> [PROBLEM DESCRIPTION] Begin at the line containing "BUZON TOP FRONTAL" in the data below and go on through the line containing "tax: 15% = 182.21 -> 13% = 157.92", repeating each line exactly; include both ends and no other line.

> [DATA PROVIDED]
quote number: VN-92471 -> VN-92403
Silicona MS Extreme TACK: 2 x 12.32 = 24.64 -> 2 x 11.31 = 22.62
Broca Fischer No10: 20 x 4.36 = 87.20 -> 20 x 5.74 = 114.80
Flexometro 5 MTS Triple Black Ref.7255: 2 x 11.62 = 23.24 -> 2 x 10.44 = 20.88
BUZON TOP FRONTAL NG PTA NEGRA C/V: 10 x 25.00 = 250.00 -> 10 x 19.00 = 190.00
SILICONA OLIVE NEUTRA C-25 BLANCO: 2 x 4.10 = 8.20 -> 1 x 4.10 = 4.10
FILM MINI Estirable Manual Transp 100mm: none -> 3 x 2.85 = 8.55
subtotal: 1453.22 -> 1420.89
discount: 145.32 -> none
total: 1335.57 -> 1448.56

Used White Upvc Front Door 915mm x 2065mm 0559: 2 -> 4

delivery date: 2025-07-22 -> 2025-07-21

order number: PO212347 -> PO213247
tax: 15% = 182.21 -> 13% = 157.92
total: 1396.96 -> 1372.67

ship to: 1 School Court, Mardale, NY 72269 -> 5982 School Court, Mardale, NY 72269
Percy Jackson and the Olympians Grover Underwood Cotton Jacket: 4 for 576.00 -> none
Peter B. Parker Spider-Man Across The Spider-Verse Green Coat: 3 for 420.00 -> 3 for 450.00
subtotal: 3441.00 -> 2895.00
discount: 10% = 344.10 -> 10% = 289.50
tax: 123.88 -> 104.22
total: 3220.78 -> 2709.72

> [EXERCISE SOLUTION]
BUZON TOP FRONTAL NG PTA NEGRA C/V: 10 x 25.00 = 250.00 -> 10 x 19.00 = 190.00
SILICONA OLIVE NEUTRA C-25 BLANCO: 2 x 4.10 = 8.20 -> 1 x 4.10 = 4.10
FILM MINI Estirable Manual Transp 100mm: none -> 3 x 2.85 = 8.55
subtotal: 1453.22 -> 1420.89
discount: 145.32 -> none
total: 1335.57 -> 1448.56

Used White Upvc Front Door 915mm x 2065mm 0559: 2 -> 4

delivery date: 2025-07-22 -> 2025-07-21

order number: PO212347 -> PO213247
tax: 15% = 182.21 -> 13% = 157.92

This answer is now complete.